Before AKIN, ROBERTSON and HUMPHREYS, JJ.

ROBERTSON, Justice.

This is a suit for personal injuries sustained by Richard Thate, appellant, when, in order to avoid a falling stanchion which was used to stabilize trucks transported by the railroad, he jumped to the ground from a flatbed railroad car owned by appellee, Texas & Pacific Railway Company. Thate sought recovery on the following alternative theories: 1) strict liability under the Federal Safety Appliance Act, 45 U.S.C.A. §§ 1-43 (West 1972 & Supp.1979) and negligence, both pursuant to the Federal Employer's Liability Act, 45 U.S.C.A. §§ 51-60 (West 1972); 2) common law negligence as to a third party, as provided in the Texas Workers' Compensation Act, Tex.Rev.Civ.Stat.Ann. art. 8307, § 6a (Vernon Supp.1980); and 3) strict liability in tort. The jury found the railroad liable under each theory, but also found Thate negligent on one ground. Accordingly, comparative negligence was assessed at 20% to Thate and 80% to the railroad. After reviewing each party's motion for judgment, the trial court granted the railroad's motion for judgment notwithstanding the verdict and rendered a take-nothing judgment against Thate. By his single point of error, Thate challenges that judgment. We hold that there was evidence of probative value supporting the jury's verdict of common law negligence, and, therefore, that the trial court erred in granting judgment notwithstanding the verdict. Accordingly, we reverse and render.

On January 15, 1975, Thate was employed by Texas & Pacific Motor Transport Company to load and unload trailers on flatbed railroad cars supplied by the railroad. The employees of Motor Transport, while attempting to load a trailer on a particular flatbed car, discovered that one of the stanchions would not lock in its proper position. Normally, when problems arose with the railroad cars, the practice was to contact the railroad to have the problem remedied. Following this practice, the railroad's car repairman was called to repair the stanchion. A chain was used to pull the stanchion up to the proper position and when the car repairman believed the stanchion had locked in that position, he advised Thate to remove the chain. When Thate complied, the stanchion fell and he was forced to jump off the car to avoid being hit. Thate's injuries were allegedly incurred as a result of this occurrence.

In granting a judgment notwithstanding the verdict, a trial court must conclude that no evidence of probative value exists in support of the jury's findings. Therefore, on appeal of such a judgment, a court of civil appeals considers only admissible evidence and inferences tending to support the verdict, and disregards all evidence and inferences to the contrary. Miller v. Bock Laundry Machine Co., 568 S.W.2d 648, 649-50 (Tex.1977); McDonough Brothers, Inc. v. T. C. Bateson Construction Co., 575 S.W.2d 397, 398 (Tex.Civ.App. Beaumont 1978, writ ref'd n. r. e.).

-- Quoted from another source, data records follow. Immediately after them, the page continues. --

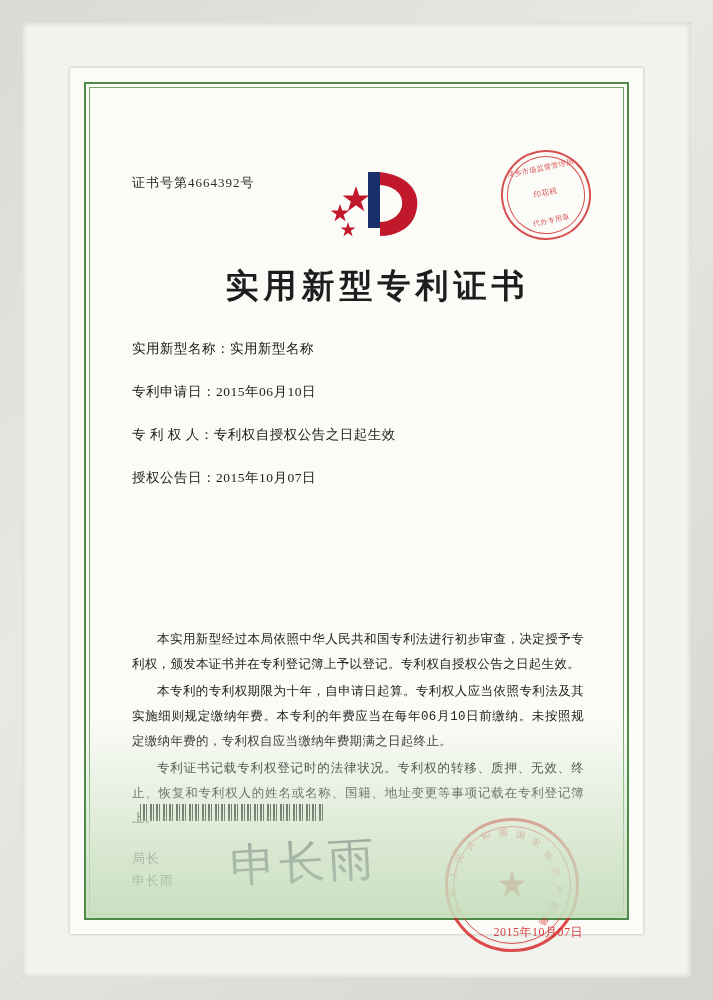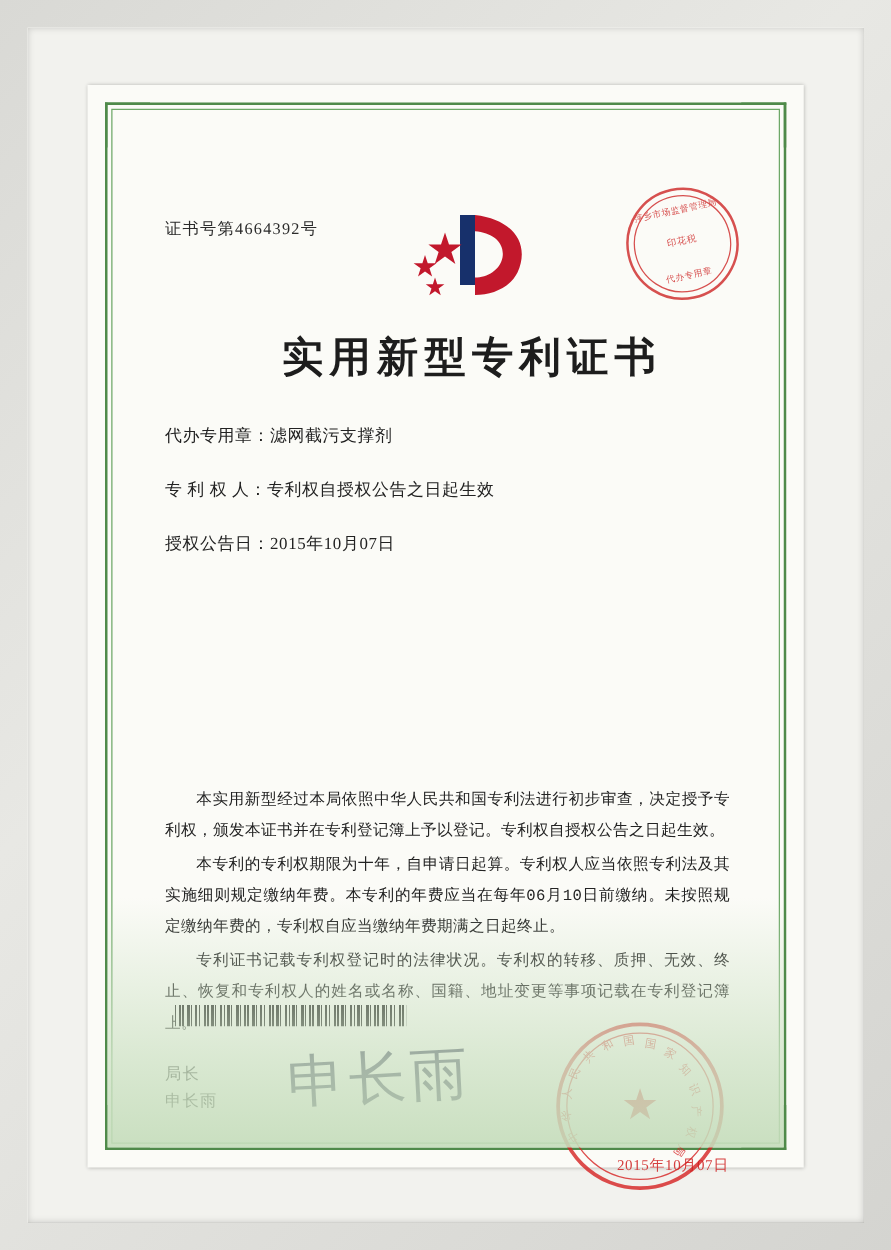"代办专用章：" span.field-label { text: 代办专用章 -> 实用新型名称 }
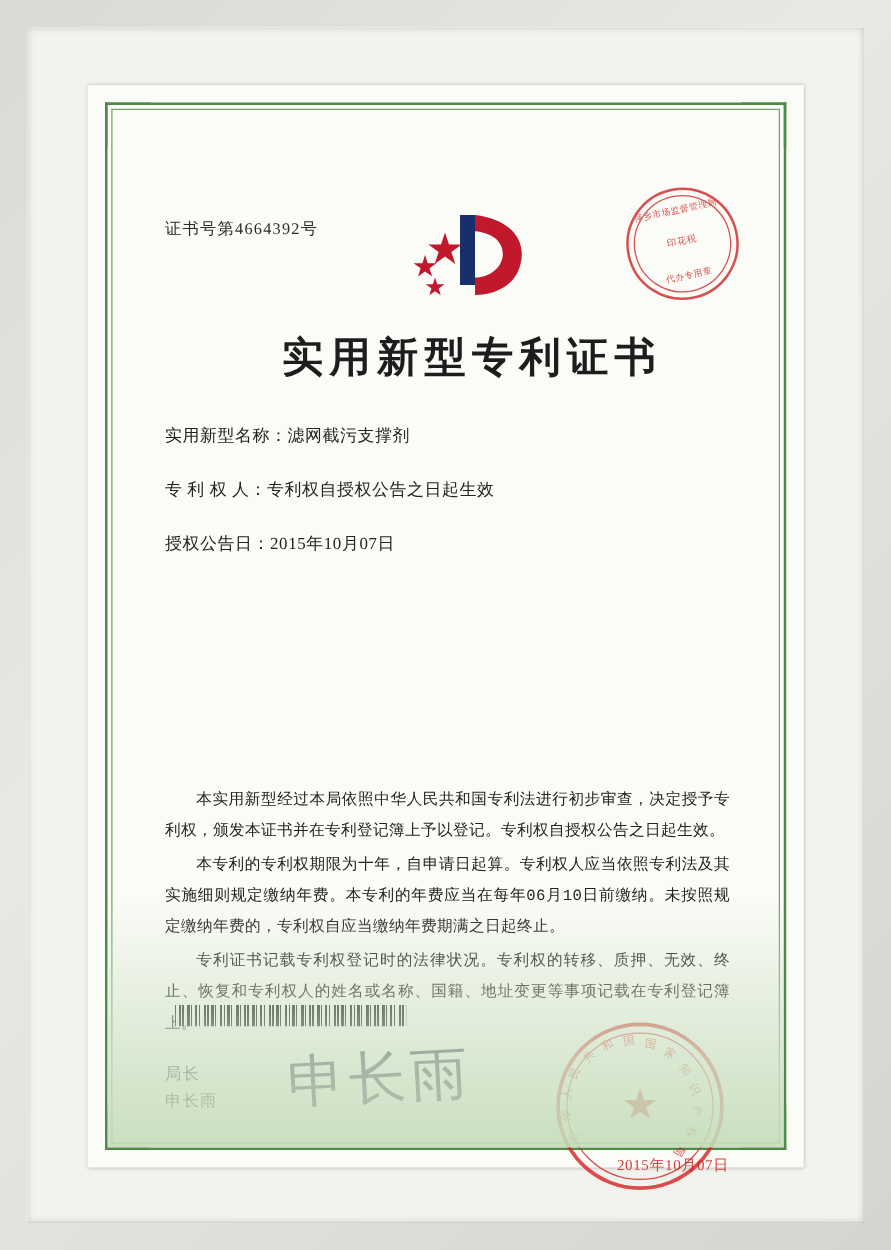"滤网截污支撑剂" span.field-value { text: 滤网截污支撑剂 -> 实用新型名称 }
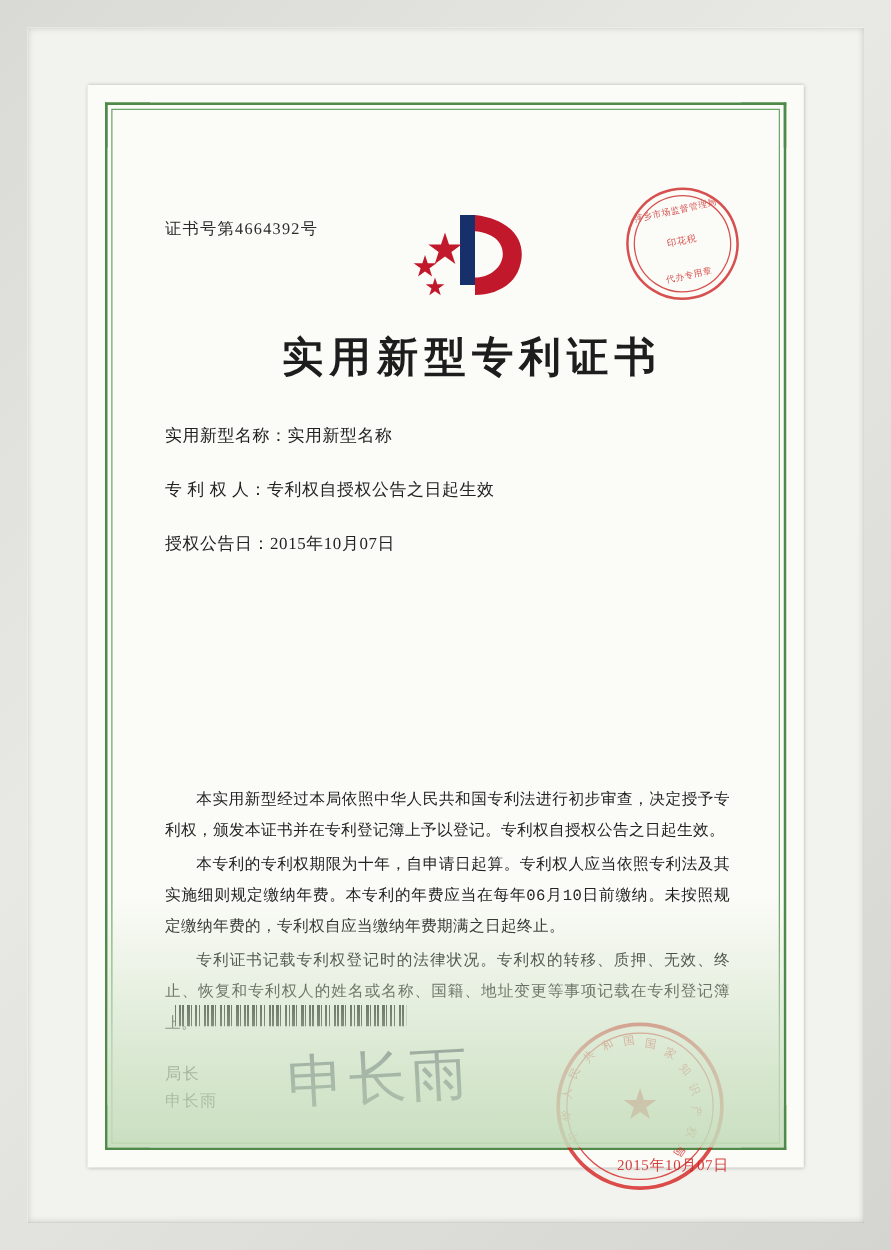"专利申请日：2015年06月10日" div.field-row { html: none -> <div> <span>专利申请日：</span><span>2015年06月10日</span> </div> }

Federal Employer's Liability Act

Thate's first ground for recovery was that the railroad was liable under the terms of the Federal Employer's Liability Act, 45 U.S.C.A. §§ 51-60 (1972). The FELA is an exclusive remedy under which railroad employees can recover against their employer for on-the-job injuries resulting from the acts of their employer or other employees. Thate contends that he was entitled to sue under this act because he was a "borrowed servant" of the railroad at the time of the incident. The railroad argues that, as a matter of law, Thate was estopped from claiming he was their borrowed servant because he received benefits under the Texas Workers' Compensation Act, Tex.Rev.Civ.Stat.Ann. art. 8307, § 6a (Vernon Supp.1980), on the representation that he was an employee of Motor Transport. After reading the cases cited by both parties, it appears that the only case directly addressing the question of whether receipt of state workers' compensation benefits estops one from suing under FELA is Barrera v. Roscoe, Snyder & Pacific Railway, 385 F.Supp. 455 (N.D.Tex.1973), aff'd, 503 F.2d 1058 (5th Cir. 1974), cert. denied, 420 U.S. 1004, 95 S.Ct. 1446, 43 L.Ed.2d 762 (1975). Barrera prosecuted a claim under the Texas Workmen's Compensation Act and received benefits. Later he filed an action claiming benefits under the FELA, conceding that he was an employee of RSP Railway Equipment Corporation, but contending that he came within the FELA because Equipment Corporation was the alter ego of RSP Railway. The court in Barrera concluded that there was no evidence to support the alter ego contention. Additionally, that court made the alternative holding that RSP Railway was entitled to judgment because Barrera was

estopped to assert a claim against the Railroad under the FELA by reason of his having successfully prosecuted a claim under the Texas Workmen's Compensation Act on account of the injuries involved in this case. That remedy was inconsistent with a claim under the FELA because he had to be an employee of the Equipment Corporation to collect workmen's compensation benefits.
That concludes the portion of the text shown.